Menurut Grahn dan Studahl (2015), gambaran penyakit ensefalitis virus varicella
tidak banyak berbeda dengan ensefalitis primer lainnya. Gejala ensefalitis virus varicella
ialah progresivitas perjalanan penyakitnya. Mulai dengan sakit kepala, demam dan
muntah-muntah. Kemudian timbul “acute organic brain syndrome’ yang cepat memburuk
sampai koma. Sebelum koma dapat ditemukan hemiparesis atau afasia. Dan kejang
epileptik dapat timbul sejak permulaan penyakit. Pada pungsi lumbal ditemukan
pleiositosis limpositer dengan eritrosit (Song, 2019).
Patofisiologi encephalitis varicella tergambarkan dalam skema patofiologi dalam
gambar 2.1 berikut.
Gambar 2.1 Patofisiologi Ensefalitis

B. Manifestasi Klinik
Manifestasi klinis pada encephalitis varicella biasanya terjadi beberapa hari hingga
berbulan-bulan setelah kemunculan erupsi kulit varicella yang khas, tetapi dapat terjadi
sebelum atau bersamaan dengan ruam. Ensefalitis varicella dimulai dengan fase
prodromal. Pasien mengalami malaise dan demam yang berlangsung 1-7 hari sakit
kepala, muntah, perubahan personalitas dan gangguan daya ingat yang sangat sulit
dideteksi terutama pada anak kecil. Kemudian pasien dapat mengalami kejang dan
penurunan kesadaran. Kejang dapat berupa kejang fokal atau umum. Perlu diingat bahwa
kejang umum pada encephalitis varicella dapat diawali oleh kejang fokal yang
berkembang menjadi kejang umum. Bila kejang fokal sangat singkat, orangtua seringkali
tidak mengetahui (De Broucke, 2012).
Empat puluh persen pasien datang di rumah sakit dalam keadaan koma sedangkan
sisanya dalam keadaan letargi. Koma adalah faktor prognosis yang sangat buruk, pasien
yang mengalami koma seringkali meninggal atau sembuh dengan gejala sisa yang berat.
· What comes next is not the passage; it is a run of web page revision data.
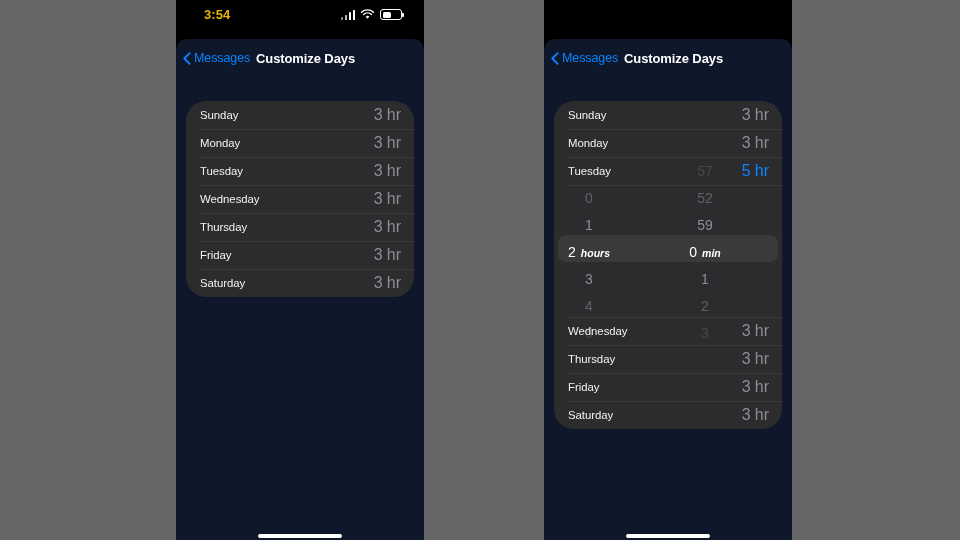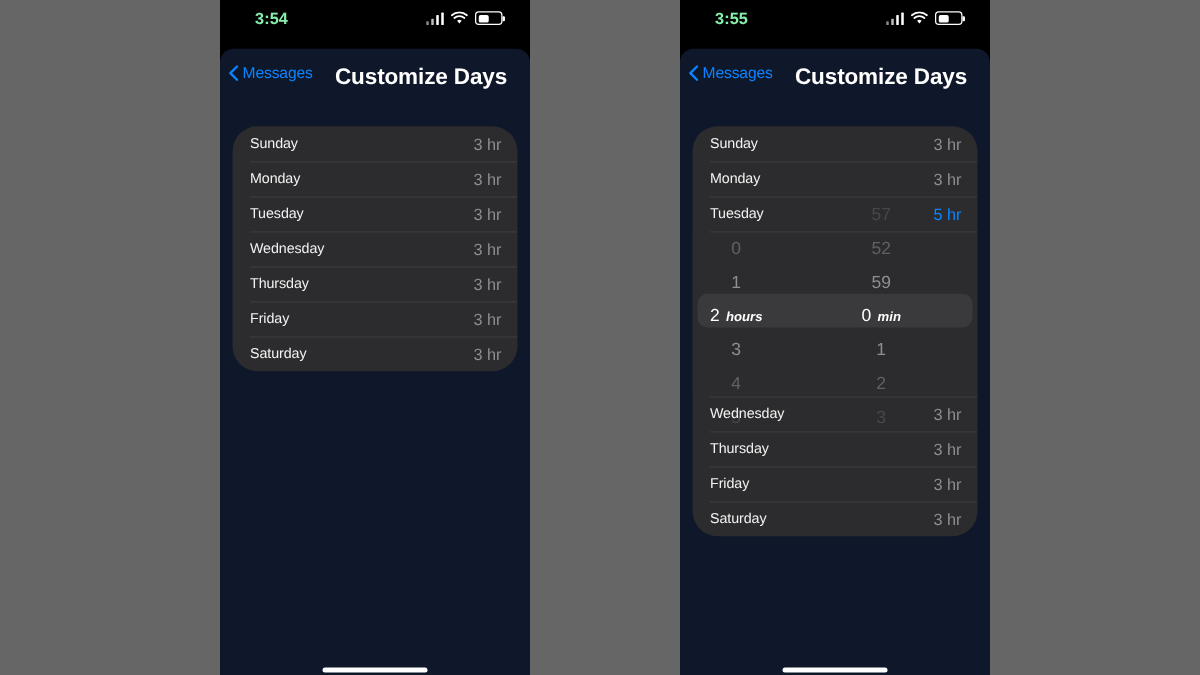--- a/index.html
+++ b/index.html
@@ -42,7 +42,7 @@
     position: absolute;
     left: 28px;
     top: 7px;
-    color: #86efac;
+    color: #eab308;
     font-size: 13px;
     font-weight: bold;
     letter-spacing: 0.1px;

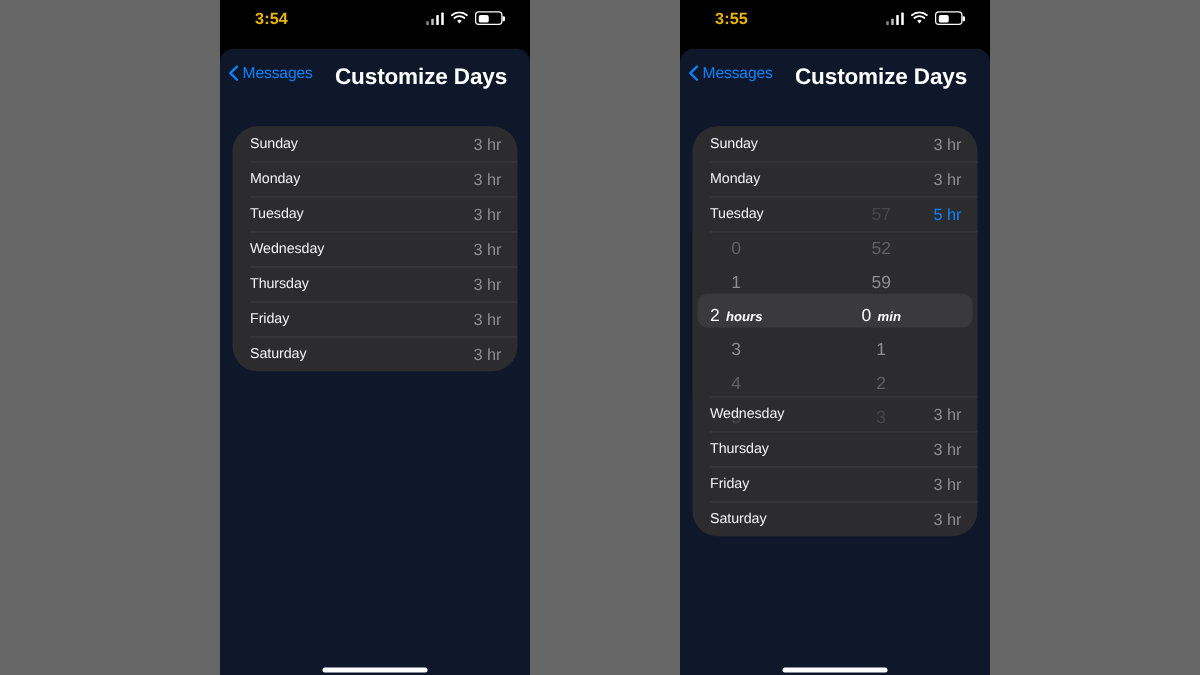--- a/index.html
+++ b/index.html
@@ -330,25 +330,6 @@
 
   <div class="phone right">
 
-    <div class="statusbar">
-      <div class="status-time">3:55</div>
-      <div class="status-icons">
-        <span class="cellular">
-            <i></i>
-            <i></i>
-            <i></i>
-            <i></i>
-          </span>
-        <svg class="wifi" viewBox="0 0 16 12">
-          <path d="M8 10.6l2.0-2.3a3.0 3.0 0 0 0-4.0 0z" fill="#fff"></path>
-          <path d="M3.6 5.9a6.6 6.6 0 0 1 8.8 0" stroke="#fff" stroke-width="1.5" fill="none" stroke-linecap="round"></path>
-          <path d="M1.4 3.5a9.9 9.9 0 0 1 13.2 0" stroke="#fff" stroke-width="1.5" fill="none" stroke-linecap="round"></path>
-        </svg>
-        <span class="battery">
-            <span class="lvl"></span>
-          </span>
-      </div>
-    </div>
 
     <div class="sheet">
       <div class="navbar">

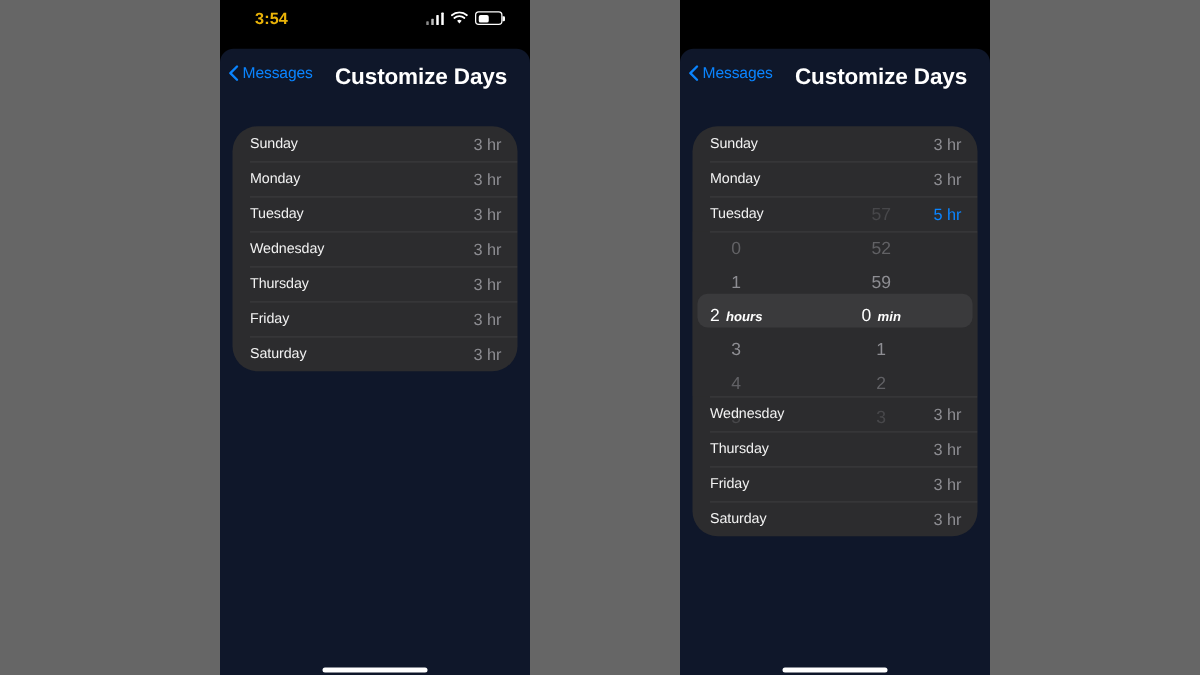--- a/index.html
+++ b/index.html
@@ -130,10 +130,9 @@
     left: 80px;
     top: 12px;
     color: #ffffff;
-    font-size: 18px;
+    font-size: 13px;
     font-weight: bold;
     letter-spacing: -0.1px;
-    margin-left: 12px;
   }
 
   

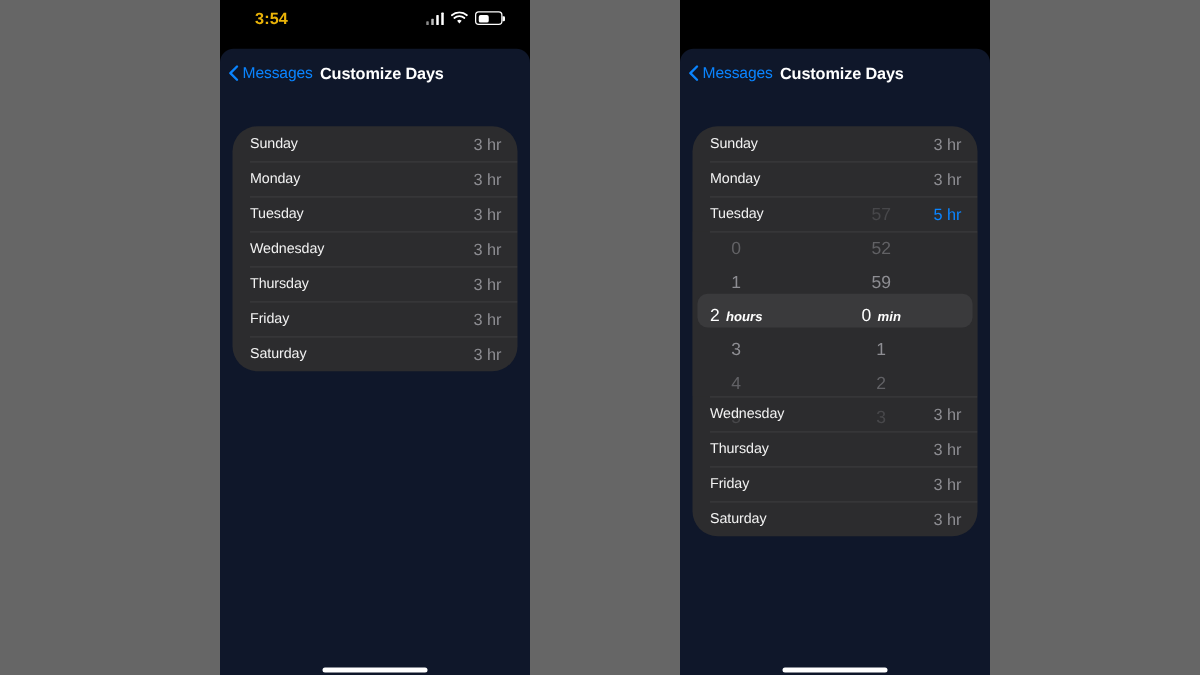--- a/index.html
+++ b/index.html
@@ -171,7 +171,7 @@
   }
   .row-value {
     color: #8e8e93;
-    font-size: 13px;
+    font-size: 16px;
     letter-spacing: -0.05px;
   }
   .row-value.active { color: #0a84ff; }

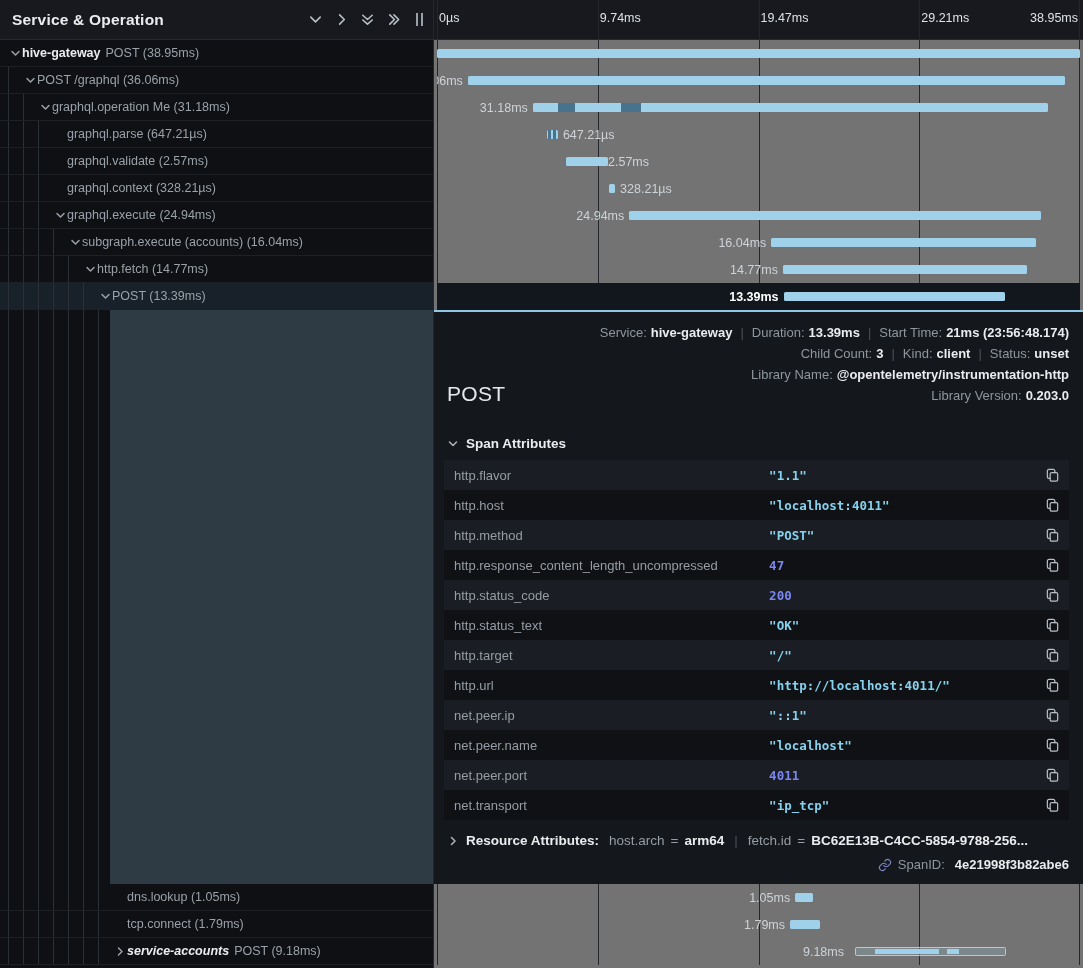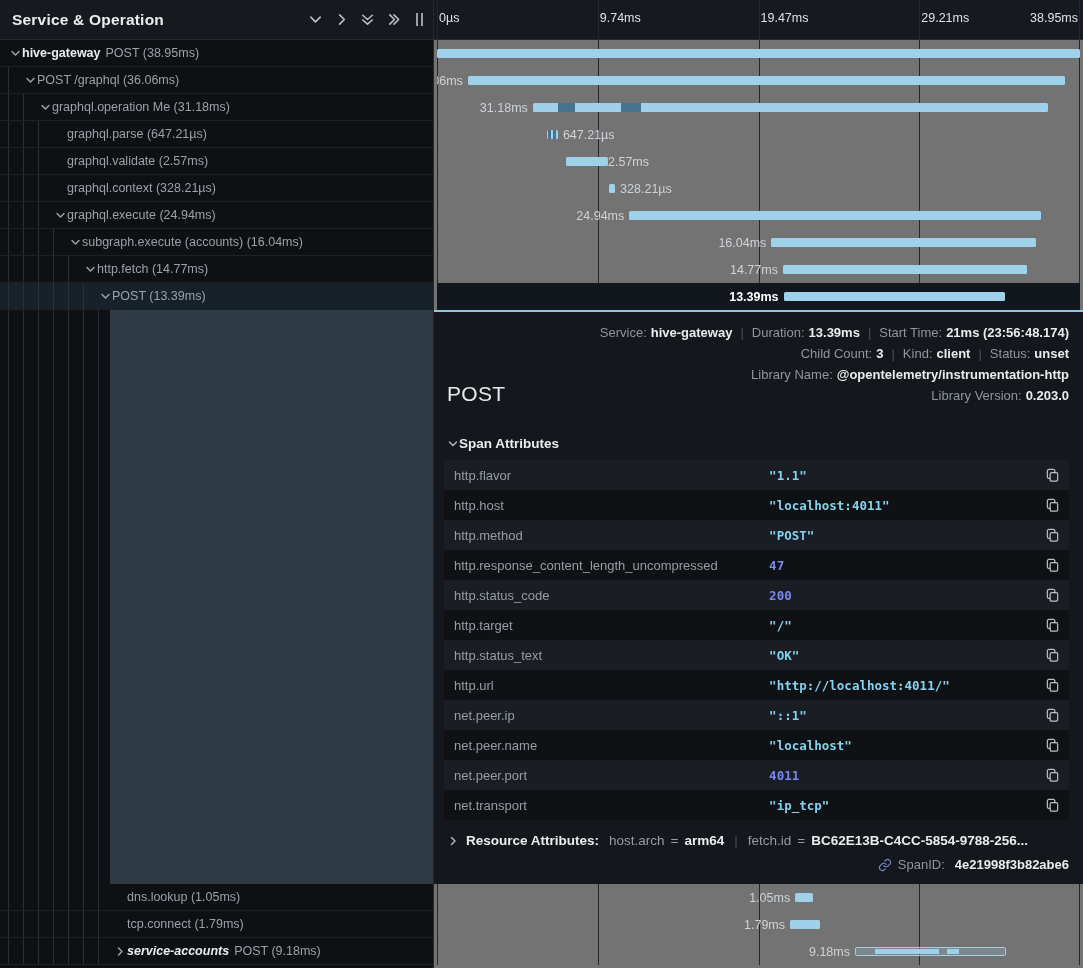--- a/index.html
+++ b/index.html
@@ -48,7 +48,7 @@
 .lbl{color:#8f969e;margin-right:4px}
 .val{color:#eaecee;font-weight:700}
 .sep{color:#4a5058;margin:0 8px}
-.sechead{display:flex;align-items:center;margin:30px 0 9px 3px;color:#eaecee;font-weight:700;font-size:13.5px;cursor:pointer}
+.sechead{display:flex;align-items:center;gap:7px;margin:30px 0 9px 3px;color:#eaecee;font-weight:700;font-size:13.5px;cursor:pointer}
 .chev{color:#aab0b7;display:flex}
 .attrs{flex:none}
 .arow{display:flex;align-items:center;height:30px;padding:0 9px 0 10px}

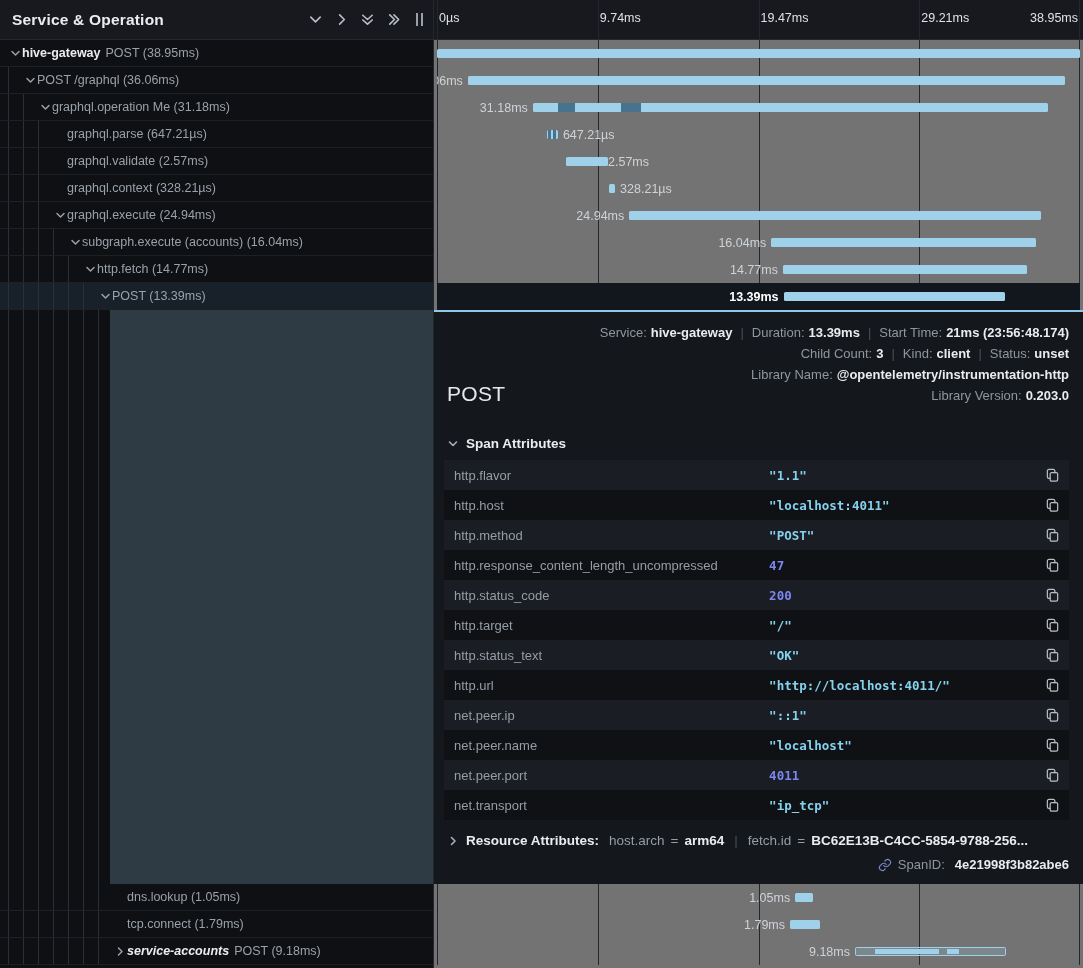--- a/index.html
+++ b/index.html
@@ -406,18 +406,18 @@
             </div>
           </div>
           <div class="arow">
+            <div class="akey">http.status_text</div>
+            <div class="aval string">"OK"</div>
+            <div class="acopy">
+              <svg width="15" height="15" viewBox="0 0 16 16" fill="none" stroke="currentColor" stroke-width="1.3" stroke-linecap="round" stroke-linejoin="round">
+                <rect x="5.5" y="5" width="8" height="9" rx="1.5"></rect>
+                <path d="M10.5 5V3.2A1.7 1.7 0 0 0 8.8 1.5H4.2A1.7 1.7 0 0 0 2.5 3.2v6.1A1.7 1.7 0 0 0 4.2 11h1.3"></path>
+              </svg>
+            </div>
+          </div>
+          <div class="arow">
             <div class="akey">http.target</div>
             <div class="aval string">"/"</div>
-            <div class="acopy">
-              <svg width="15" height="15" viewBox="0 0 16 16" fill="none" stroke="currentColor" stroke-width="1.3" stroke-linecap="round" stroke-linejoin="round">
-                <rect x="5.5" y="5" width="8" height="9" rx="1.5"></rect>
-                <path d="M10.5 5V3.2A1.7 1.7 0 0 0 8.8 1.5H4.2A1.7 1.7 0 0 0 2.5 3.2v6.1A1.7 1.7 0 0 0 4.2 11h1.3"></path>
-              </svg>
-            </div>
-          </div>
-          <div class="arow">
-            <div class="akey">http.status_text</div>
-            <div class="aval string">"OK"</div>
             <div class="acopy">
               <svg width="15" height="15" viewBox="0 0 16 16" fill="none" stroke="currentColor" stroke-width="1.3" stroke-linecap="round" stroke-linejoin="round">
                 <rect x="5.5" y="5" width="8" height="9" rx="1.5"></rect>

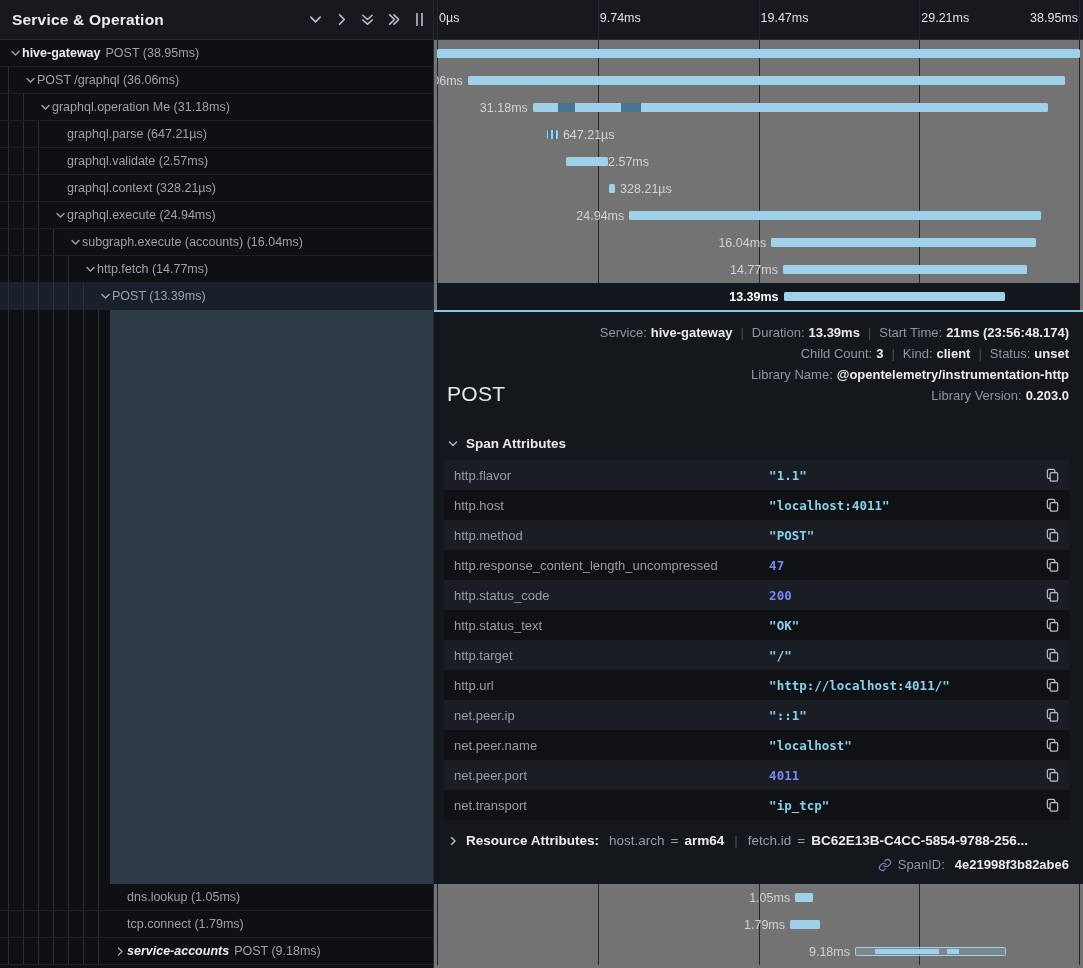--- a/index.html
+++ b/index.html
@@ -527,7 +527,7 @@
               <div class="fillseg" style="left: 13%; width: 43%;"></div>
               <div class="fillseg" style="left: 61%; width: 8%;"></div>
             </div>
-            <span class="wlabel" style="right: 35%; margin-right: 5px;">9.18ms</span>
+            <span class="wlabel" style="right: 35%; margin-right: 11px;">9.18ms</span>
           </div>
         </div>
     </div>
Kematian biasanya terjadi dalam 2 minggu pertama (Heppleston, 1959).
Pemeriksaan neurologis seringkali menunjukkan adanya hemiparesis. Pada
encephalitis varicella, hemiparesis adalah manifestasi fokal terpenting. Beberapa kasus
dapat menunjukkan disfasia, ataksia, gangguan sistem otonom, paresis saraf kranialis,
dan edema papil N II (Heppleston, 1959).